What’s the difference among OBD-II, EOBD and EOBD II?
What are OBD-I, OBD-II and EOBD II?
On-Board Diagnostics (OBD) was the name given to the early emission control and engine-management systems introduced in cars. There is no single OBD standard - each manufacturer often using quite different systems (even between individual car models).
OBD systems have been developed and enhanced, in line with United States government requirements, into the current OBD-II standard. The OBD-II Federal requirements apply to cars sold within the USA from 1996, but do not apply to cars sold outside the USA - even those made by American manufacturers.
Cyue-tech’s OBD II auto scanners for also compatible with EOBD.
What is "EOBD"?
EOBD is an abbreviation of European On-Board Diagnostics.
All petrol cars sold within Europe since January 1st 2001 and diesel cars sold since January 1st 2004 must have on-board diagnostic systems to monitor engine emissions.
These systems were introduced in line with European Directive 98/69/EC to monitor and reduce emissions from cars. All such cars must also have a standard 16-pin EOBD diagnostic tool that provides access to this system.
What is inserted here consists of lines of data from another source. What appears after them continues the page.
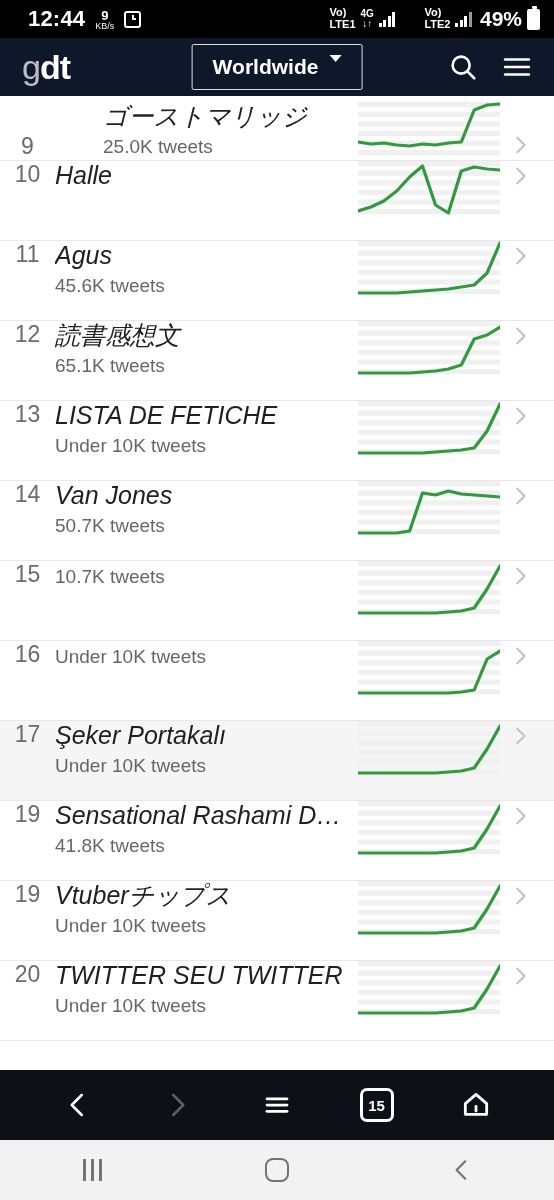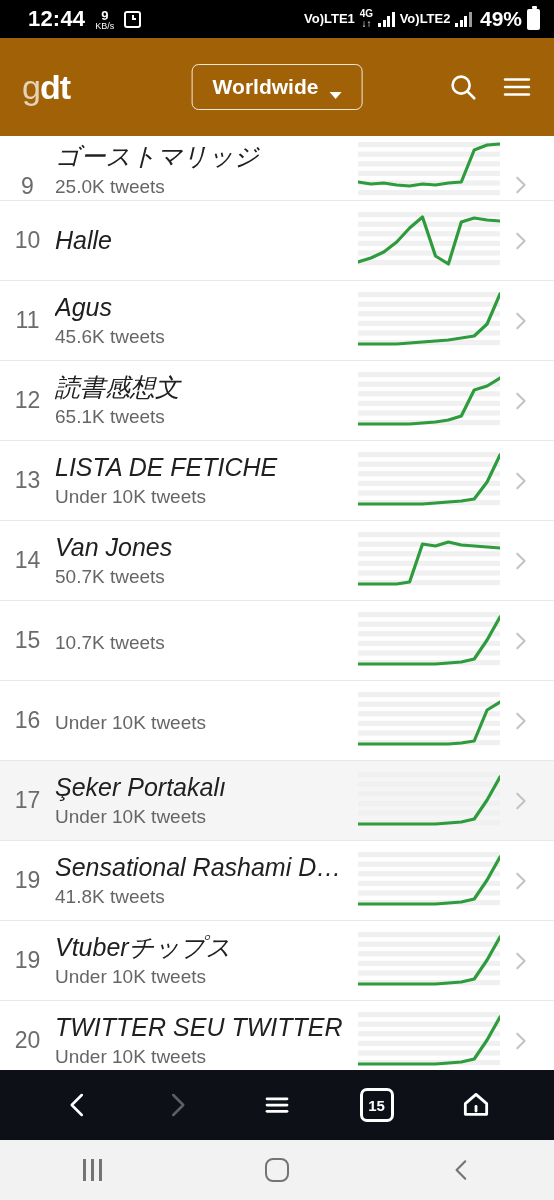--- a/index.html
+++ b/index.html
@@ -29,68 +29,68 @@
   .sb-alarm::after{
     content:""; position:absolute; left:50%; top:50%;
     width:2px; height:5px; background:#fff; transform-origin: top left;
     transform:translate(-1px,-4px);
   }
   .sb-alarm::before{
     content:""; position:absolute; left:50%; top:50%;
     width:4px; height:2px; background:#fff; transform:translate(-1px,-1px);
   }
   .sb-right { display:flex; align-items:center; gap:5px; }
-  .volte { display:flex; flex-direction:row; line-height:1.05; font-size:13px; font-weight:700; }
+  .volte { display:flex; flex-direction:column; line-height:1.05; font-size:11px; font-weight:700;margin-left:24px; }
   .fourg { display:flex; flex-direction:column; align-items:center; line-height:1.05; font-size:10px; font-weight:700;}
   .bars { display:flex; align-items:flex-end; gap:1.5px; height:15px; }
   .bars i { display:block; width:3px; background:#fff; }
   .bars i:nth-child(1){height:4px;} .bars i:nth-child(2){height:7px;}
   .bars i:nth-child(3){height:11px;} .bars i:nth-child(4){height:15px;}
   .bars.dim i:nth-child(4){background:#9a9a9a;}
   .sb-batt-txt { font-size:21px; font-weight:700; margin-left:3px;}
   .battery { width:13px; height:21px; border:2px solid #fff; border-radius:2px; position:relative; background:#fff; }
   .battery::before{ content:""; position:absolute; top:-5px; left:3px; width:5px;height:3px;background:#fff;border-radius:1px;}
 
   
   .appbar {
-    height:98px; background:#a16207; flex:none;
+    height:58px; background:#0f172a; flex:none;
     display:flex; align-items:center; padding:0 22px; position:relative;
   }
   .logo { font-size:34px; font-weight:700; letter-spacing:-1px; color:#fff; line-height:1; }
   .logo .g { font-weight:400; color:rgba(255,255,255,.72); }
   .region-btn {
     position:absolute; left:50%; transform:translateX(-50%);
-    border:1.6px solid rgba(255,255,255,.85); border-radius:7px;
+    border:1.6px solid rgba(255,255,255,.85); border-radius:2px;
     color:#fff; font-size:21px; font-weight:700;
-    padding:10px 20px; display:flex; align-items:flex-end; gap:11px;
+    padding:10px 20px; display:flex; align-items:flex-start; gap:11px;
     background:transparent;
   }
   .caret { width:0;height:0;border-left:6px solid transparent;border-right:6px solid transparent;border-top:7px solid #fff; }
   .appbar-actions { margin-left:auto; display:flex; align-items:center; gap:24px; }
   .ic { width:30px; height:30px; display:block; }
 
   
   .list { flex:1 1 auto; overflow:hidden; background:#fff; position:relative; }
   .row {
-    height:80px; display:flex; align-items:center;
+    height:80px; display:flex; 
     border-bottom:1px solid #e8e8e8; padding:0 14px 0 0; background:#fff;
   }
   .row.alt { background:#f5f5f5; }
   .row.clipped { height:65px; align-items:flex-end; }
   .rank {
     width:55px; flex:none; text-align:center;
     font-size:23px; color:#6b6b6b;
   }
   .meta { flex:1 1 auto; min-width:0; padding-right:10px; }
   .title {
     font-size:25px; font-style:italic; color:#202020; line-height:1.15;
     white-space:nowrap; overflow:hidden; text-overflow:ellipsis;
   }
   .count { font-size:19px; color:#666; margin-top:5px; }
-  .row.clipped .meta { padding-bottom:2px; }
+  .row.clipped .meta { padding-bottom:2px;margin-left:48px; }
   .spark { width:142px; height:58px; flex:none; position:relative; }
   .spark svg { display:block; width:142px; height:58px; }
   .chev { width:40px; flex:none; display:flex; justify-content:center; }
 
   
   .browserbar {
     height:70px; background:#0e1018; flex:none;
     display:flex; align-items:center; justify-content:space-around;
     padding:0 28px;
   }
EOBD is the European equivalent of the American OBD-II standard. The two are essentially the same, but the European standard was implemented much later, and applies to petrol cars sold in Europe from 2001, diesels from 2004.
EOBD II is not a new version of EOBD.
EOBD II tends to refer to manufacturer-specific features available on some OBDII/EOBD diagnostic tools to access additional parameters/information from a car, over and above the normal parameters and information available within the EOBD/OBDII standard. There are, as such, no 'EOBD2 cars', i.e. cars that require an EOBD2 diagnostic tool to access their diagnostics information.